### WHAT YOU HAVE TO DO
Would you retype every entry that follows without altering a word?

*** SUPPLIED MATERIAL Section Begins ***

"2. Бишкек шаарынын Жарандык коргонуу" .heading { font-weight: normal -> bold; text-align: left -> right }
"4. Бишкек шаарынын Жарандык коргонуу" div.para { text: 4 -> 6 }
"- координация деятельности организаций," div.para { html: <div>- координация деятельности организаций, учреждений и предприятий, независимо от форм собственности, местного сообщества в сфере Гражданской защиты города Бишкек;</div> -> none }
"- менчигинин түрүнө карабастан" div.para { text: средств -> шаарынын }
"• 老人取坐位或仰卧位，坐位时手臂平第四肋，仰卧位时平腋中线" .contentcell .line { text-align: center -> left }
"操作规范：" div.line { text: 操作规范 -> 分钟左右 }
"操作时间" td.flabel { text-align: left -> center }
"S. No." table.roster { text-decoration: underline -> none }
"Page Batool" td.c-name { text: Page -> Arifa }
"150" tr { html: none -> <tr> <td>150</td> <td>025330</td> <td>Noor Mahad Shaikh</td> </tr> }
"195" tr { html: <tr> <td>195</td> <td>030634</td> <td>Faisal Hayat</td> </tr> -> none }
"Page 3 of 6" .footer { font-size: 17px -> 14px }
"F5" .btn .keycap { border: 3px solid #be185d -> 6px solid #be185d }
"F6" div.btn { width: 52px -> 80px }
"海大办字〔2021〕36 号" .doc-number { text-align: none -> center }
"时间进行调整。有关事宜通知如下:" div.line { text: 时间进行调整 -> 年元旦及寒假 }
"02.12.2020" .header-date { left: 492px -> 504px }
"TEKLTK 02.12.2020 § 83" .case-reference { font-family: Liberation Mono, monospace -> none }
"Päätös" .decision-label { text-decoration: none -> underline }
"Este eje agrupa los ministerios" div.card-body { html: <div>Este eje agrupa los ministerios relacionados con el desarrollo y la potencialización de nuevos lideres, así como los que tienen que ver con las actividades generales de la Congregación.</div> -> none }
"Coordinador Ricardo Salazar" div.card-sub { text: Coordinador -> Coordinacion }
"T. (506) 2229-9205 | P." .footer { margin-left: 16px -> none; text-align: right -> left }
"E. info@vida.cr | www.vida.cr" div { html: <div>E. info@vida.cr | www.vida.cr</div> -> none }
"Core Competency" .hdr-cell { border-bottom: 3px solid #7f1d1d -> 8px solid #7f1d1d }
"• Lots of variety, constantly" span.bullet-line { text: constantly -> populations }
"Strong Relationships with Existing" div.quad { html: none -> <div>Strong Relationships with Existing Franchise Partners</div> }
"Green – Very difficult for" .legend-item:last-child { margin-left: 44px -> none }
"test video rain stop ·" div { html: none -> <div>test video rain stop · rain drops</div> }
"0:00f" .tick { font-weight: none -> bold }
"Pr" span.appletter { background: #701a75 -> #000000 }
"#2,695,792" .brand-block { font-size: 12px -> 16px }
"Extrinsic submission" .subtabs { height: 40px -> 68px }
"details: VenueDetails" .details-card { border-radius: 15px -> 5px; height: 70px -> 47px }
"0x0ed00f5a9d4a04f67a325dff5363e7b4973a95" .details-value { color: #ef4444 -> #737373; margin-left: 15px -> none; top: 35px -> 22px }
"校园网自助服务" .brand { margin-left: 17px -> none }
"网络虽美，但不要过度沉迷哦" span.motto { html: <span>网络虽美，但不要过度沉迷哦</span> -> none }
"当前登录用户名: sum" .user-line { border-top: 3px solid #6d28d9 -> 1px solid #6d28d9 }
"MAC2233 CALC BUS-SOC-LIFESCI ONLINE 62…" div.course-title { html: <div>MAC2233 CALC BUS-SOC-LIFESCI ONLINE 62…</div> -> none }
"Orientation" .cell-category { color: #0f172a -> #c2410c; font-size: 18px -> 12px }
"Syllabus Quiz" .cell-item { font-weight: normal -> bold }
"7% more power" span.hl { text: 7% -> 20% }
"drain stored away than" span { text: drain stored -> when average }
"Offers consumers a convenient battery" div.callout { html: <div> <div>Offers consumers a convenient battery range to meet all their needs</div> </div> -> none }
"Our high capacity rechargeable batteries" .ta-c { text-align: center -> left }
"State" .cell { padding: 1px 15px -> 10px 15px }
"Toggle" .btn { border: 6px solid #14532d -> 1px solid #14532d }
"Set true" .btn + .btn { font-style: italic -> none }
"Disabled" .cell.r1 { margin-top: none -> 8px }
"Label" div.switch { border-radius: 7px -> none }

*** SUPPLIED MATERIAL Section Ends ***

### EXERCISE OUTPUT
"2. Бишкек шаарынын Жарандык коргонуу" .heading { font-weight: normal -> bold; text-align: left -> right }
"4. Бишкек шаарынын Жарандык коргонуу" div.para { text: 4 -> 6 }
"- координация деятельности организаций," div.para { html: <div>- координация деятельности организаций, учреждений и предприятий, независимо от форм собственности, местного сообщества в сфере Гражданской защиты города Бишкек;</div> -> none }
"- менчигинин түрүнө карабастан" div.para { text: средств -> шаарынын }
"• 老人取坐位或仰卧位，坐位时手臂平第四肋，仰卧位时平腋中线" .contentcell .line { text-align: center -> left }
"操作规范：" div.line { text: 操作规范 -> 分钟左右 }
"操作时间" td.flabel { text-align: left -> center }
"S. No." table.roster { text-decoration: underline -> none }
"Page Batool" td.c-name { text: Page -> Arifa }
"150" tr { html: none -> <tr> <td>150</td> <td>025330</td> <td>Noor Mahad Shaikh</td> </tr> }
"195" tr { html: <tr> <td>195</td> <td>030634</td> <td>Faisal Hayat</td> </tr> -> none }
"Page 3 of 6" .footer { font-size: 17px -> 14px }
"F5" .btn .keycap { border: 3px solid #be185d -> 6px solid #be185d }
"F6" div.btn { width: 52px -> 80px }
"海大办字〔2021〕36 号" .doc-number { text-align: none -> center }
"时间进行调整。有关事宜通知如下:" div.line { text: 时间进行调整 -> 年元旦及寒假 }
"02.12.2020" .header-date { left: 492px -> 504px }
"TEKLTK 02.12.2020 § 83" .case-reference { font-family: Liberation Mono, monospace -> none }
"Päätös" .decision-label { text-decoration: none -> underline }
"Este eje agrupa los ministerios" div.card-body { html: <div>Este eje agrupa los ministerios relacionados con el desarrollo y la potencialización de nuevos lideres, así como los que tienen que ver con las actividades generales de la Congregación.</div> -> none }
"Coordinador Ricardo Salazar" div.card-sub { text: Coordinador -> Coordinacion }
"T. (506) 2229-9205 | P." .footer { margin-left: 16px -> none; text-align: right -> left }
"E. info@vida.cr | www.vida.cr" div { html: <div>E. info@vida.cr | www.vida.cr</div> -> none }
"Core Competency" .hdr-cell { border-bottom: 3px solid #7f1d1d -> 8px solid #7f1d1d }
"• Lots of variety, constantly" span.bullet-line { text: constantly -> populations }
"Strong Relationships with Existing" div.quad { html: none -> <div>Strong Relationships with Existing Franchise Partners</div> }
"Green – Very difficult for" .legend-item:last-child { margin-left: 44px -> none }
"test video rain stop ·" div { html: none -> <div>test video rain stop · rain drops</div> }
"0:00f" .tick { font-weight: none -> bold }
"Pr" span.appletter { background: #701a75 -> #000000 }
"#2,695,792" .brand-block { font-size: 12px -> 16px }
"Extrinsic submission" .subtabs { height: 40px -> 68px }
"details: VenueDetails" .details-card { border-radius: 15px -> 5px; height: 70px -> 47px }
"0x0ed00f5a9d4a04f67a325dff5363e7b4973a95" .details-value { color: #ef4444 -> #737373; margin-left: 15px -> none; top: 35px -> 22px }
"校园网自助服务" .brand { margin-left: 17px -> none }
"网络虽美，但不要过度沉迷哦" span.motto { html: <span>网络虽美，但不要过度沉迷哦</span> -> none }
"当前登录用户名: sum" .user-line { border-top: 3px solid #6d28d9 -> 1px solid #6d28d9 }
"MAC2233 CALC BUS-SOC-LIFESCI ONLINE 62…" div.course-title { html: <div>MAC2233 CALC BUS-SOC-LIFESCI ONLINE 62…</div> -> none }
"Orientation" .cell-category { color: #0f172a -> #c2410c; font-size: 18px -> 12px }
"Syllabus Quiz" .cell-item { font-weight: normal -> bold }
"7% more power" span.hl { text: 7% -> 20% }
"drain stored away than" span { text: drain stored -> when average }
"Offers consumers a convenient battery" div.callout { html: <div> <div>Offers consumers a convenient battery range to meet all their needs</div> </div> -> none }
"Our high capacity rechargeable batteries" .ta-c { text-align: center -> left }
"State" .cell { padding: 1px 15px -> 10px 15px }
"Toggle" .btn { border: 6px solid #14532d -> 1px solid #14532d }
"Set true" .btn + .btn { font-style: italic -> none }
"Disabled" .cell.r1 { margin-top: none -> 8px }
"Label" div.switch { border-radius: 7px -> none }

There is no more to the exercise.